Identification of doxorubicin as a potential therapeutic against SARS-CoV-2 (COVID-19) protease: a molecular docking and dynamics simulation studies

Abstract

After one year, the COVID-19 pandemic caused by SARS-CoV-2 is still the largest concern for the scientific community. Of the many recognized drug targets of SARS-CoV-2, the main protease is one of the most important target due to its function in viral replication. We conducted an in silico study with repurposing drugs of antibiotics class against virus protease and peptidase using AutoDock tool. The following significant binding energy interaction was observed with protease (PDB: 6LU7) like piperacillin -7.25; tobramycin -9.20 and doxorubicin (Doxo) -10.04 kcal/mol and with peptidase (PDB: 2GTB) piperacillin -7.08; tobramycin -8.54 and Doxo -9.89 kcal/mol. Furthermore, the interaction and stability behavior of the Doxo-protease and Doxo-peptidase complexes were analyzed for a 100-nanosecond (ns) time. Calculated RMSD values observed using molecular dynamics simulation (MDS) were found to be 0.15-0.25 nm, RMSF calculation per residues showed a value near 0.2 nm and R_g values remained approximately 2.25 nm. MM-PBSA analysis of total binding energy calculation of Doxo-protease and Doxo-peptidase complexes are found to be -148.692 and -105.367 kJ/mol, respectively. Moreover, amino acid residue ASP-197 showed the lowest contribution binding energy i.e. -18.1185 kJ/mol, and amino acid residue ASP-187 showed -17.0267 kJ/mol contribution energy. Thus, significant docking interaction and stable dynamicity of Doxo-protease complex with time was suggested that Doxo could be a choice to inhibit potentially the viral proteases that could prevent the entry inside the host cell to control the COVID-19 disease. Communicated by Ramaswamy H. Sarma.
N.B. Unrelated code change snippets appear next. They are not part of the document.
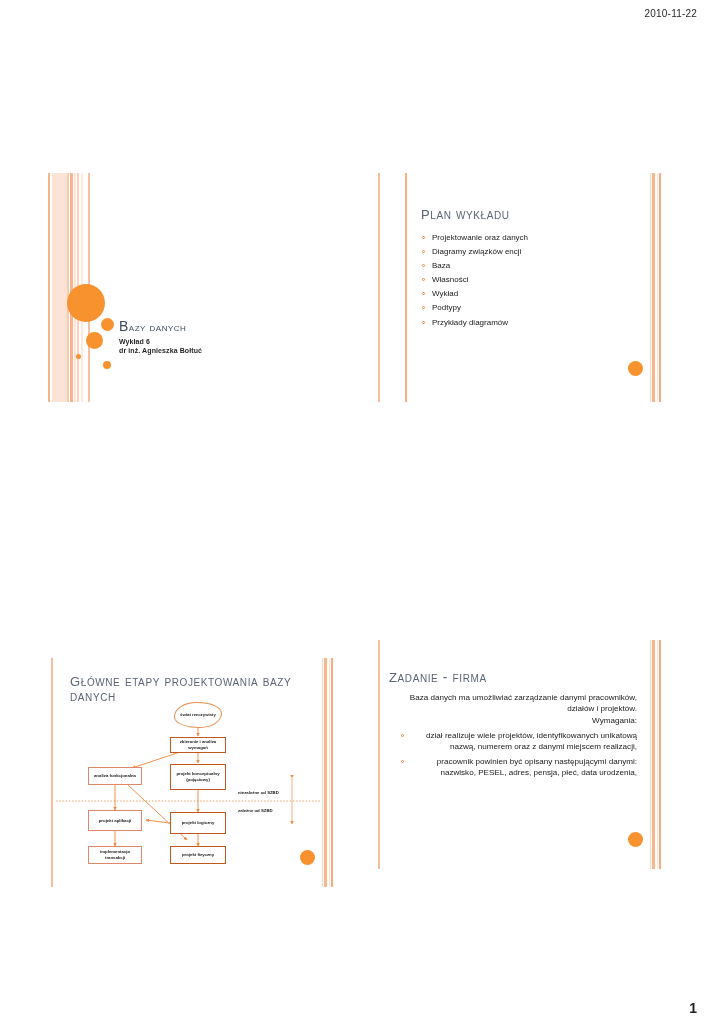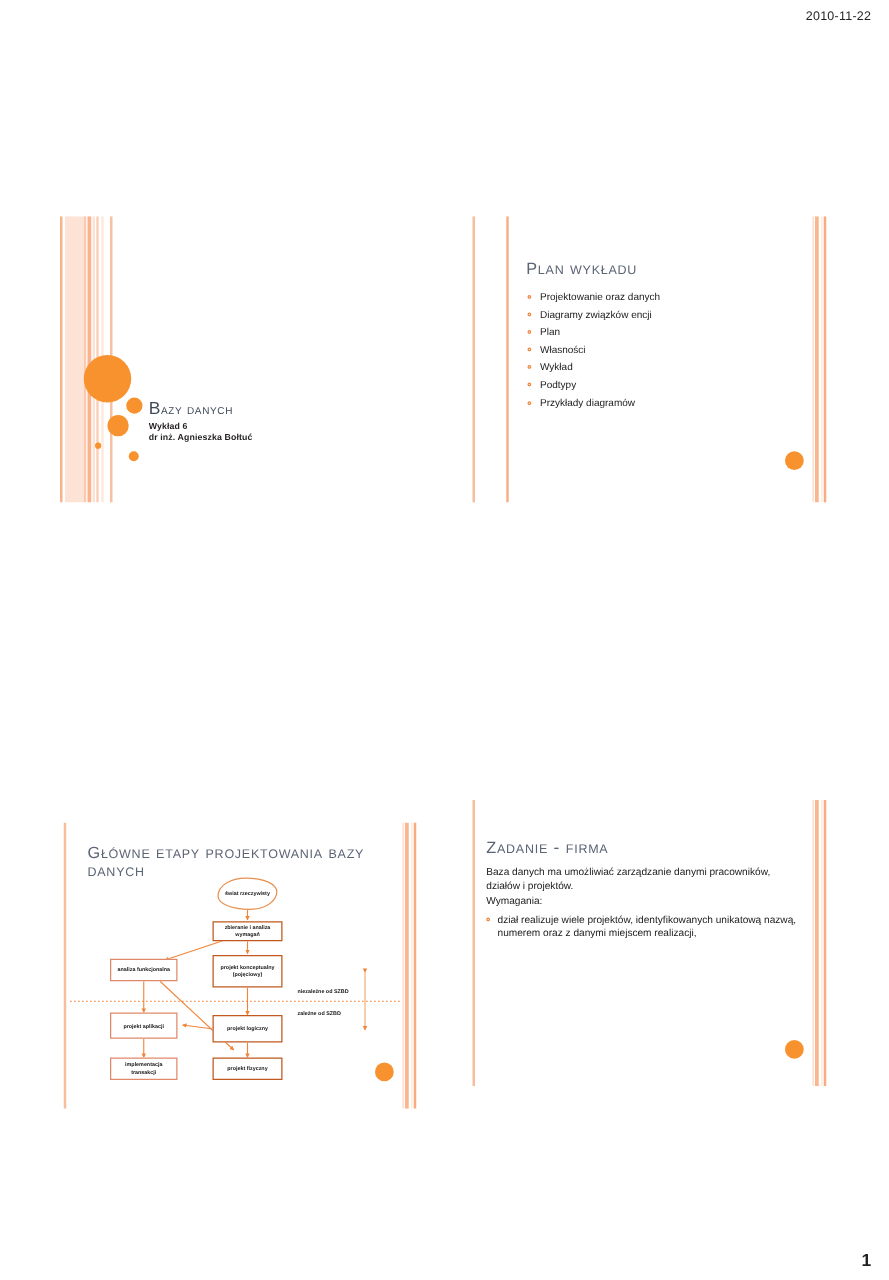--- a/index.html
+++ b/index.html
@@ -283,7 +283,7 @@
   <ul class="bullets">
     <li>Projektowanie oraz danych</li>
     <li>Diagramy związków encji</li>
-    <li>Plan</li>
+    <li>Baza</li>
     <li>Własności</li>
     <li>Wykład</li>
     <li>Podtypy</li>

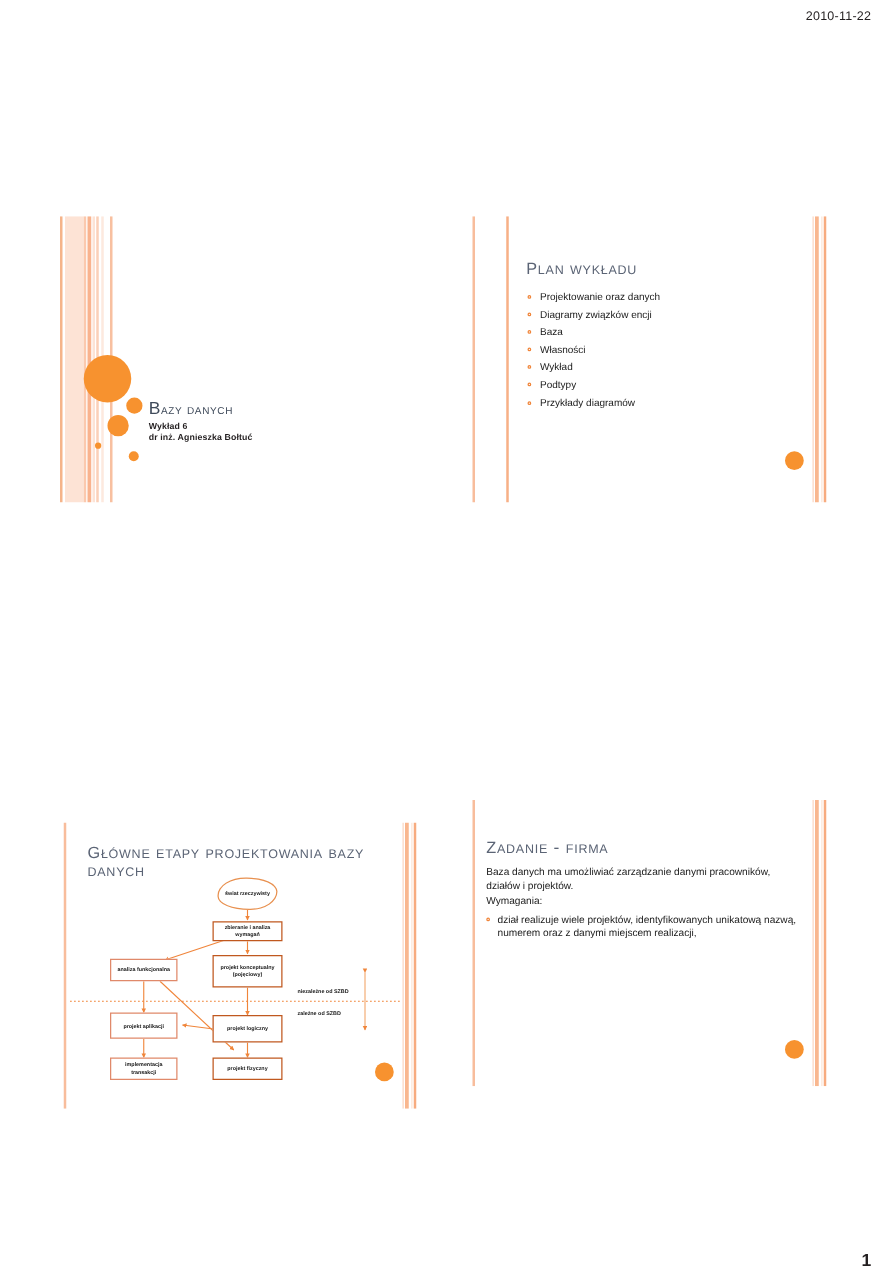--- a/index.html
+++ b/index.html
@@ -170,7 +170,7 @@
     line-height: 11px;
     color: #1a1a1a;
   }
-  .s4-body p { margin: 0 0 1px 0; }
+  .s4-body p { margin: 0 0 1px 12px; text-align: right; }
   .s4-body p.bul {
     position: relative;
     padding-left: 9px;

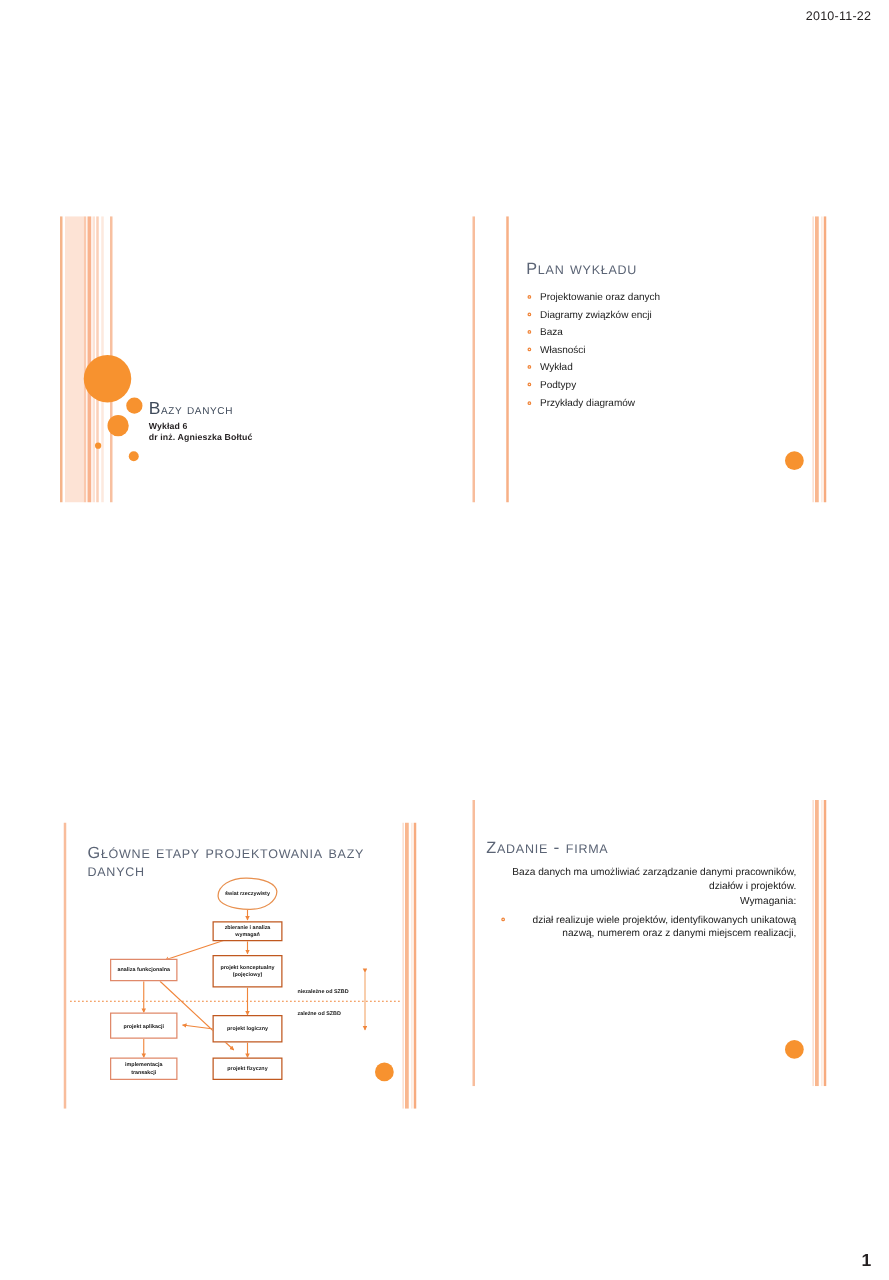--- a/index.html
+++ b/index.html
@@ -369,6 +369,7 @@
     <p>Baza danych ma umożliwiać zarządzanie danymi pracowników, działów i projektów.</p>
     <p>Wymagania:</p>
     <p class="bul">dział realizuje wiele projektów, identyfikowanych unikatową nazwą, numerem oraz z danymi miejscem realizacji,</p>
+    <p class="bul">pracownik powinien być opisany następującymi danymi: nazwisko, PESEL, adres, pensja, płeć, data urodzenia,</p>
   </div>
 
   <div class="orange-dot s4-dot"></div>

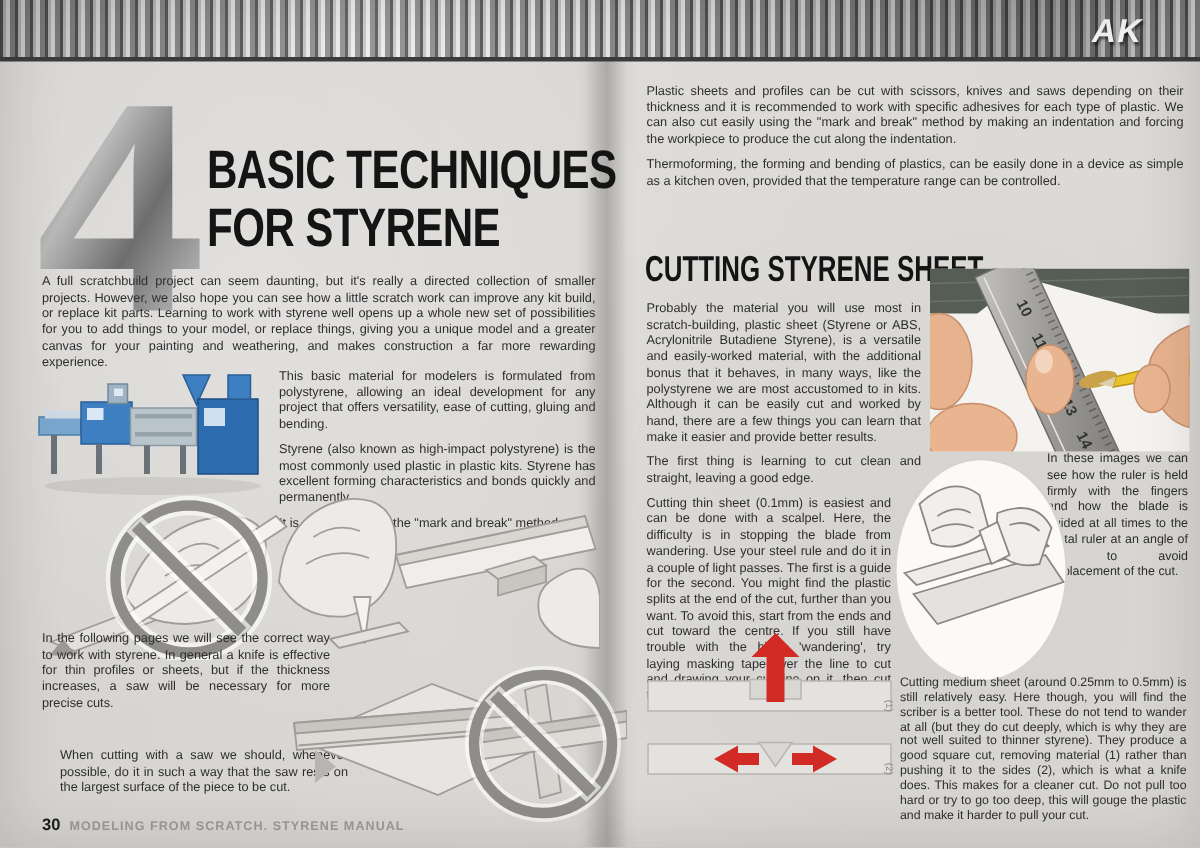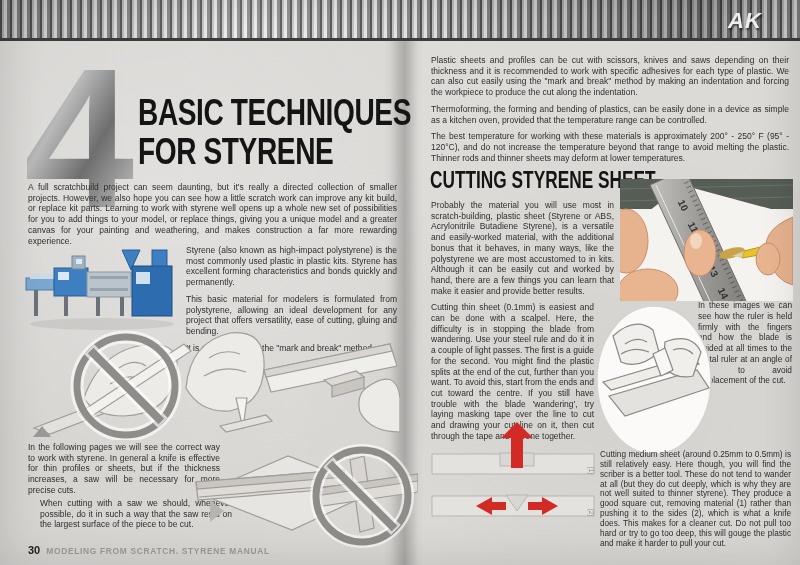--- a/index.html
+++ b/index.html
@@ -163,7 +163,6 @@
   <div class="abs bt" style="left:431px;top:55px;width:358px;">
     <p>Plastic sheets and profiles can be cut with scissors, knives and saws depending on their thickness and it is recommended to work with specific adhesives for each type of plastic. We can also cut easily using the "mark and break" method by making an indentation and forcing the workpiece to produce the cut along the indentation.</p>
     <p>Thermoforming, the forming and bending of plastics, can be easily done in a device as simple as a kitchen oven, provided that the temperature range can be controlled.</p>
-    <p>The best temperature for working with these materials is approximately 200° - 250° F (95° - 120°C), and do not increase the temperature beyond that range to avoid melting the plastic. Thinner rods and thinner sheets may deform at lower temperatures.</p>
   </div>
 
   <div class="abs h2" style="left:430px;top:166px;">CUTTING STYRENE SHEET</div>

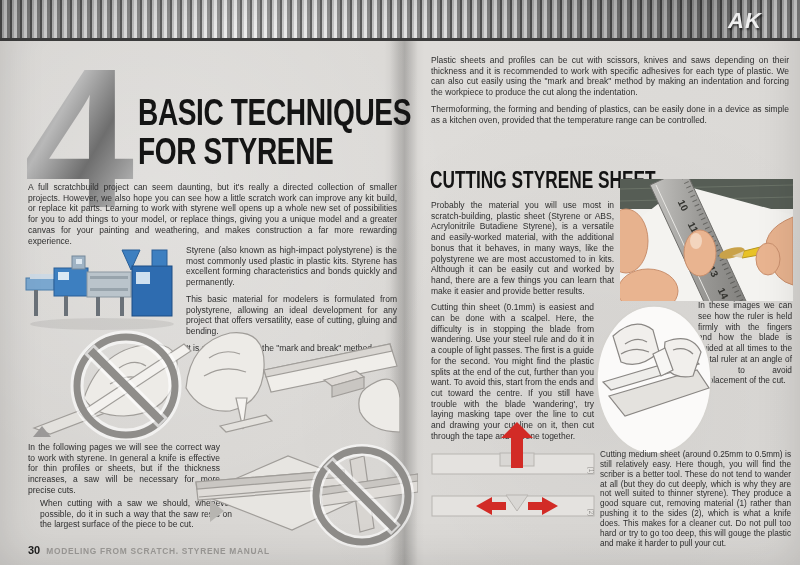--- a/index.html
+++ b/index.html
@@ -94,8 +94,8 @@
   </svg>
 
   <div class="abs bt" style="left:186px;top:245px;width:211px;">
+    <p>This basic material for modelers is formulated from polystyrene, allowing an ideal development for any project that offers versatility, ease of cutting, gluing and bending.</p>
     <p>Styrene (also known as high-impact polystyrene) is the most commonly used plastic in plastic kits. Styrene has excellent forming characteristics and bonds quickly and permanently.</p>
-    <p>This basic material for modelers is formulated from polystyrene, allowing an ideal development for any project that offers versatility, ease of cutting, gluing and bending.</p>
     <p>It is easily cut using the "mark and break" method.</p>
   </div>
 

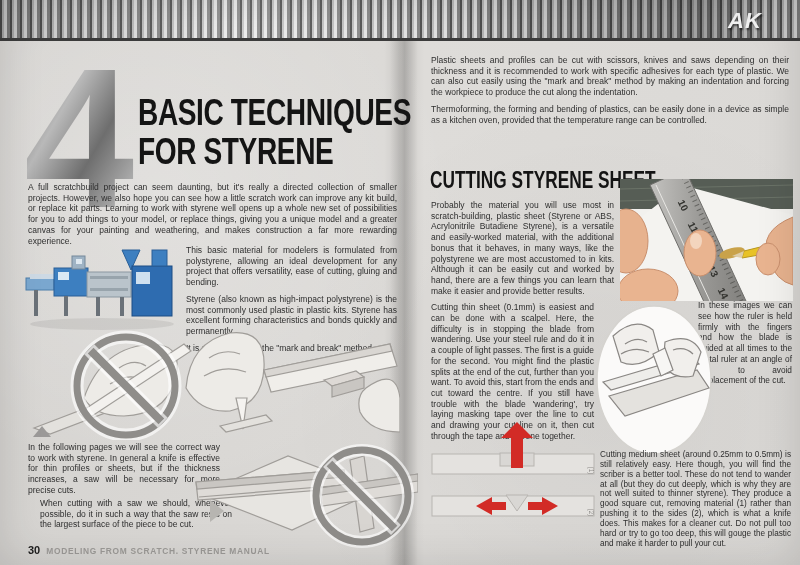--- a/index.html
+++ b/index.html
@@ -208,6 +208,7 @@
 
   <div class="abs bt" style="left:431px;top:200px;width:183px;">
     <p>Probably the material you will use most in scratch-building, plastic sheet (Styrene or ABS, Acrylonitrile Butadiene Styrene), is a versatile and easily-worked material, with the additional bonus that it behaves, in many ways, like the polystyrene we are most accustomed to in kits. Although it can be easily cut and worked by hand, there are a few things you can learn that make it easier and provide better results.</p>
+    <p>The first thing is learning to cut clean and straight, leaving a good edge.</p>
     <p style="width:163px;">Cutting thin sheet (0.1mm) is easiest and can be done with a scalpel. Here, the difficulty is in stopping the blade from wandering. Use your steel rule and do it in a couple of light passes. The first is a guide for the second. You might find the plastic splits at the end of the cut, further than you want. To avoid this, start from the ends and cut toward the centre. If you still have trouble with the blade 'wandering', try laying masking tape over the line to cut and drawing your cut line on it, then cut through the tape and styrene together.</p>
   </div>
 

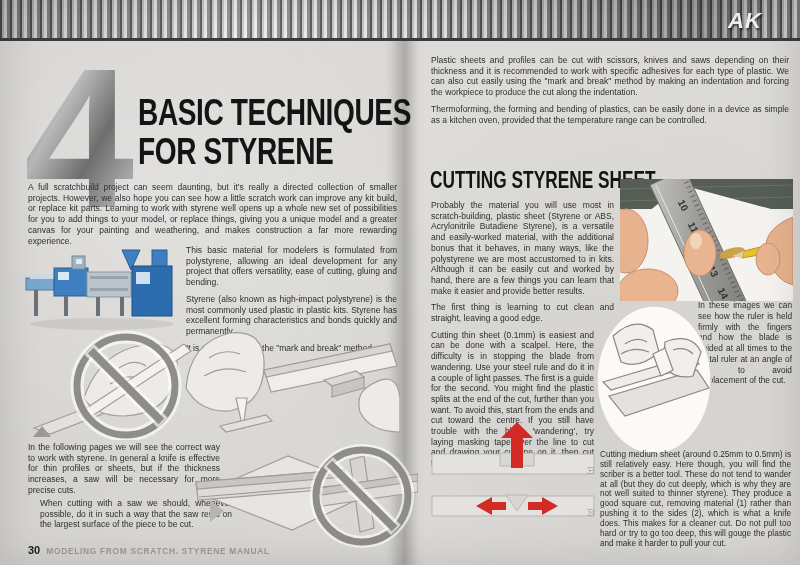--- a/index.html
+++ b/index.html
@@ -129,7 +129,7 @@
 
   <div class="abs tri-up" style="left:33px;top:426px;"></div>
 
-  <div class="abs bt narrow" style="left:28px;top:442px;">In the following pages we will see the correct way to work with styrene. In general a knife is effective for thin profiles or sheets, but if the thickness increases, a saw will be necessary for more precise cuts.</div>
+  <div class="abs bt narrow" style="left:28px;top:420px;">In the following pages we will see the correct way to work with styrene. In general a knife is effective for thin profiles or sheets, but if the thickness increases, a saw will be necessary for more precise cuts.</div>
 
   <div class="abs bt narrow" style="left:28px;top:498px;margin-left:12px;">When cutting with a saw we should, whenever possible, do it in such a way that the saw rests on the largest surface of the piece to be cut.</div>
Keywords: Doxorubicin; MDS; SARS-CoV-2; antiviral drugs; protease inhibitor.

Figure 1.

(a) The 3D crystal structure of COVID-19 main protease in complex with an inhibitor N3 (PDB: 6LU7) (Jin et al., 2020) and (b) 3D crystal structure of SARS coronavirus main peptidase (PDB: 2GTB) (with an additional Ala at the N-terminus of each protomer) inhibited by an aza-peptide epoxide (Lee et al., 2007).

Figure 2.

(a,b) Piperacillin, (c,d) tobramycin, (e,f) Doxo (shown by gray color in the sphere with stick pattern) interaction with Covid-19 main protease [shown by rainbow color ribbon pattern (in figures a, c and f)] (PDB: 6LU7). In figures(b, d, e), the surrounding amino acid residues involved in hydrophobic interaction are shown within spheres. Green color dotted lines show the formation of hydrogen bonds. 3D and 2D graphics were generated by Discovery Studio Visualizer 2019.

Figure 3.

3D visualization of the binding site of Doxo (in center gray color stick pattern) and interaction with main protease (PDB: 6LU7). Interacting close amino acid residues (shown in blue color with stick pattern) of the binding pocket.

Figure 4.

(a,b) Piperacillin, (c,d) tobramycin, (e,f) Doxo (shown by gray color in the sphere with stick pattern) interaction with peptidase [shown by rainbow color ribbon pattern (in figures a, c and f)] (PDB: 6LU7). In figures (b,d,e), the surrounding amino acid residues involved in hydrophobic interaction are shown within spheres. Green color dotted lines show the formation of hydrogen bonds. 3D and 2D graphics were generated by Discovery Studio Visualizer 2019.

Figure 5.

3D visualization of the binding site of Doxo (in center gray color stick pattern) and interaction with peptidase (PDB: 2GTB). Interacting close amino acid residues (shown in blue color with stick pattern) of the binding pocket.

Figure 6.

Graphical representation (a) RMSD plot of Main protease (Black color), Doxo–protease (red color) and Doxo–peptidase (blue color) and showing deviation and stability during 100 ns period. (b) RMSF plot with fluctuation per residues. (c) Hydrogen bond plot showing formation hydrogen bonds during 100,000 ps period. (d) Radius of gyration (R_g) plot showing compactness of protease, Doxo–protease and Doxo–peptidase molecule during 100,000 ps simulation, where nm = nanometer; ns = nanosecond; ps = picosecond.

Figure 7.

Graph plot showing total predicted MM-PBSA binding energy (kJ/mol) of Doxo–protease (green color) and Doxo–peptidase (blue color) complex interaction during 100,000 ps (100 ns) simulation.

Figure 8.

Graph plot showing calculated binding energy (kJ/mol) contributed by per residues of (a) protease (PDB: 6LU7) and (b) peptidase (PDB:2GTB) during interaction with Doxo.